CONTRACT CLAIMS: Non-receipt for Extra Scope
My definitional difference between the hands-on workers (e.g., Project Manager, Chief Engineer) and the administrative workers (e.g., Contract Administrator, Accounting Manager) in your company is – when the Scope or Performance is complete:
The former hope the customer will exclaim, “You gave us just what we wanted – better than we hoped – and delivered it on schedule!”
The latter hope the customer will exclaim, “You gave us just what we wanted – better than we hoped, delivered it on schedule, and we’re going to pay you for it!”
This contrast is not to minimize the business savvy of hands-on contributors, but to distinguish the difference in perspectives and priorities. The first and best action on a contract claim is not to have one. We want to please our customer. Further, we want to please all of our primary Points of Contact at our customer. Amid an unforeseeable change, we tend to correct and move forward. Stopping leads to extra time and costs, only to rev up to where we already were. …But whose costs? Should a contractor “eat” extra time and costs to appease a customer-directed (or customer wish-list) change? Administrative workers want hands-on workers to stop long enough to ask, “Are you going to pay us for it?”
A modification to a prime contract, or a change order to a subcontract, is formal, signed by both parties before the new work begins, and describes both the instructions of the new work and the price to be paid. If insufficient time, a letter contract can formalize the general nature of the work and meantime funding for the new work. At least, an email (from only the Contracting Officer or the Subcontract Administrator) directing the new work should be required before new work begins.
If the new work is not important or urgent enough for the customer to properly document this direction, it should not be important or urgent enough for your company to do the new work. If continuing with the Scope or Performance already directed by the contract is not feasible, stop work (absent an active Defense Priorities Act rating on the award) for cause – and properly communicate documentation of the reason.
If a stop work for cause is not a company-beneficial option, internally document – in detail – dates that things happened, who (representing which party) said or did what, and explanations of company actions. Keep a detailed log of events, notes of meetings, memoranda, etc. In other words, document everything!
With luck, a proposal is submitted before new work begins. Otherwise, the proposal supports a contract claim. The technical proposal supporting a claim describes each customer-directive, necessary fix, and basis for the need of extra time and costs. The cost proposal supporting a claim describes each cost element and (General Ledger recorded) costs. If the claim represents more than one type or group of customer-directives, separate columns of costs with a (right-hand column) sum are recommended.

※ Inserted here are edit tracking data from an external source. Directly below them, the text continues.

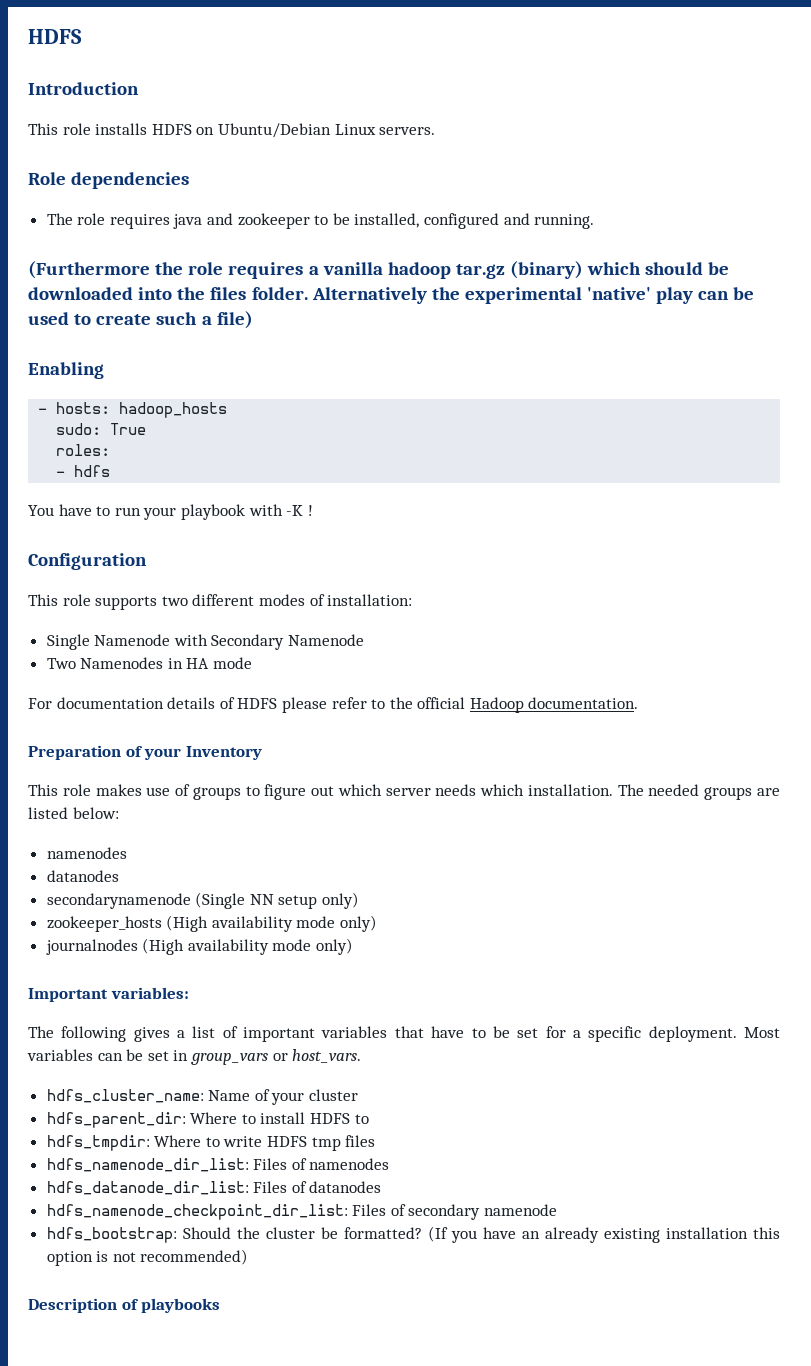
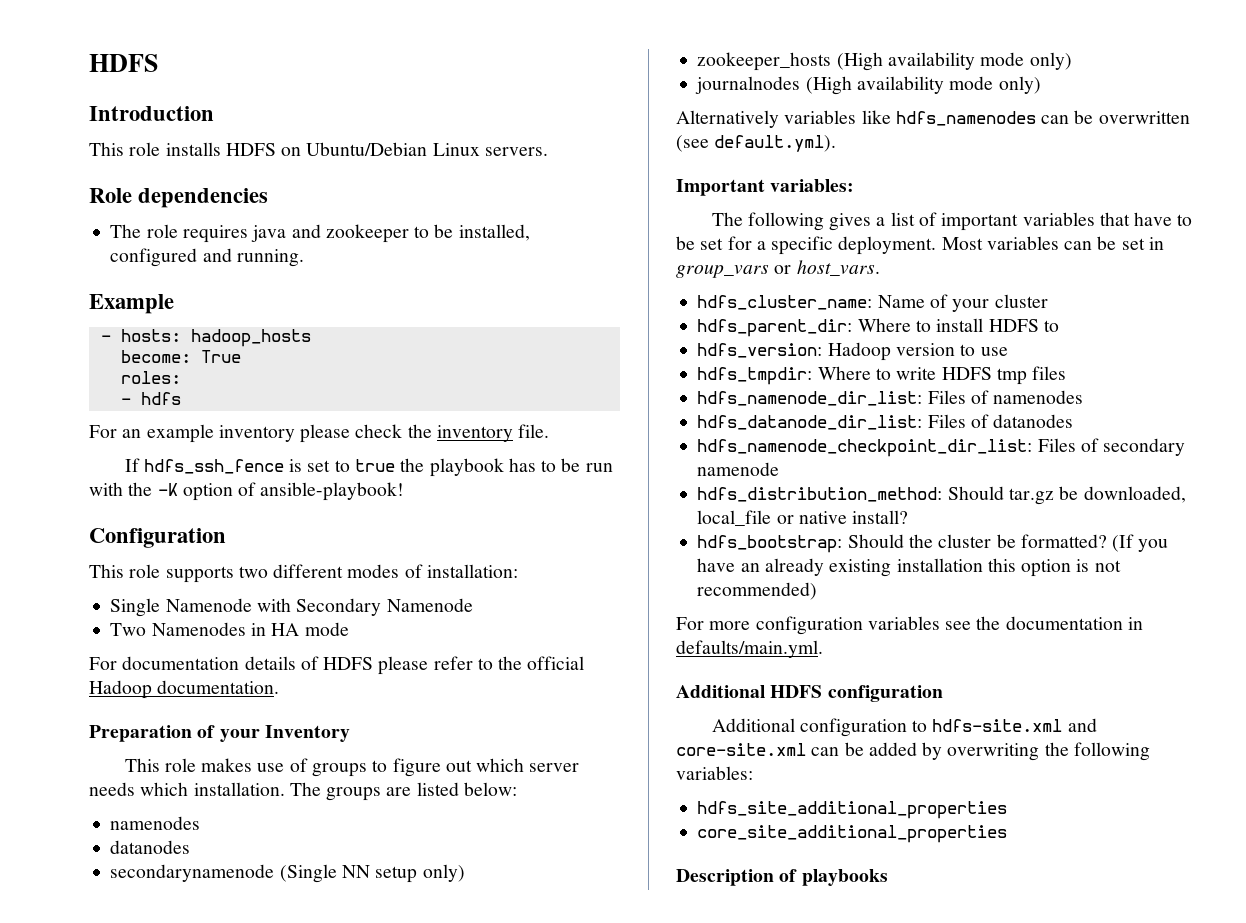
- (Furthermore the role requires a vanilla hadoop tar.gz (binary) which should be downloaded into the files folder. Alternatively the experimental 'native' play can be used to create such a file)
- Enabling
+ Example
- sudo: True
+ become: True
- You have to run your playbook with -K !
+ For an example inventory please check the inventory file.
+ If hdfs_ssh_fence is set to true the playbook has to be run with the -K option of ansible-playbook!
- The needed groups are listed below:
+ The groups are listed below:
+ Alternatively variables like hdfs_namenodes can be overwritten (see default.yml).
+ hdfs_version: Hadoop version to use
+ hdfs_distribution_method: Should tar.gz be downloaded, local_file or native install?
+ For more configuration variables see the documentation in defaults/main.yml.
+ Additional HDFS configuration
+ Additional configuration to hdfs-site.xml and core-site.xml can be added by overwriting the following variables:
+ hdfs_site_additional_properties
+ core_site_additional_properties

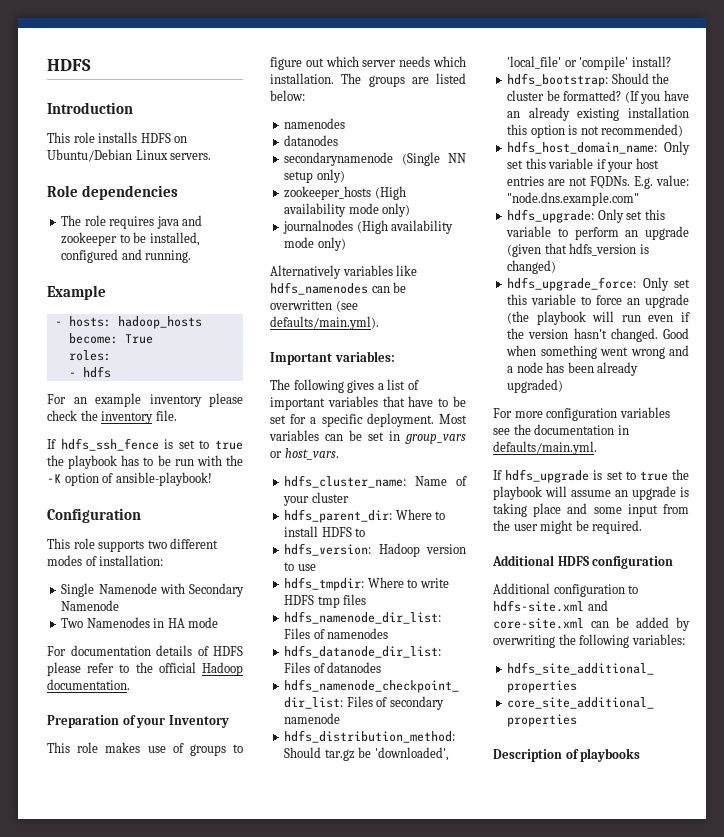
- Alternatively variables like hdfs_namenodes can be overwritten (see default.yml).
+ Alternatively variables like hdfs_namenodes can be overwritten (see defaults/main.yml).
- hdfs_distribution_method: Should tar.gz be downloaded, local_file or native install?
+ hdfs_distribution_method: Should tar.gz be 'downloaded', 'local_file' or 'compile' install?
+ hdfs_host_domain_name: Only set this variable if your host entries are not FQDNs. E.g. value: "node.dns.example.com"
+ hdfs_upgrade: Only set this variable to perform an upgrade (given that hdfs_version is changed)
+ hdfs_upgrade_force: Only set this variable to force an upgrade (the playbook will run even if the version hasn't changed. Good when something went wrong and a node has been already upgraded)
+ If hdfs_upgrade is set to true the playbook will assume an upgrade is taking place and some input from the user might be required.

Supporting documentation is the key to receiving a (claim) modification or change order plus all payment. Remember that only a customer representative, who holds a warrant to spend the customer’s money, can legally commit to paying for new work. This is not the customer’s Program Manager, Chief Engineer, (typically) COTR or COR …but only the (Government) Contracting Officer or (company customer) Subcontract Administrator.
A Foreign Military Service (FMS) prime contract is signed by the U.S. Government Contracting Officer. A foreign government Program Manager has no authority to modify the contract. Only the U.S. Government Contracting Officer can increase funding.
Regardless of the shiny objects desired by the customer Point of Contact, stop long enough to ask the question, “Are you going to pay us for it?”
Anything other than a documented, affirmative answer from the correct customer representative requires detailed documentation for a contract claim.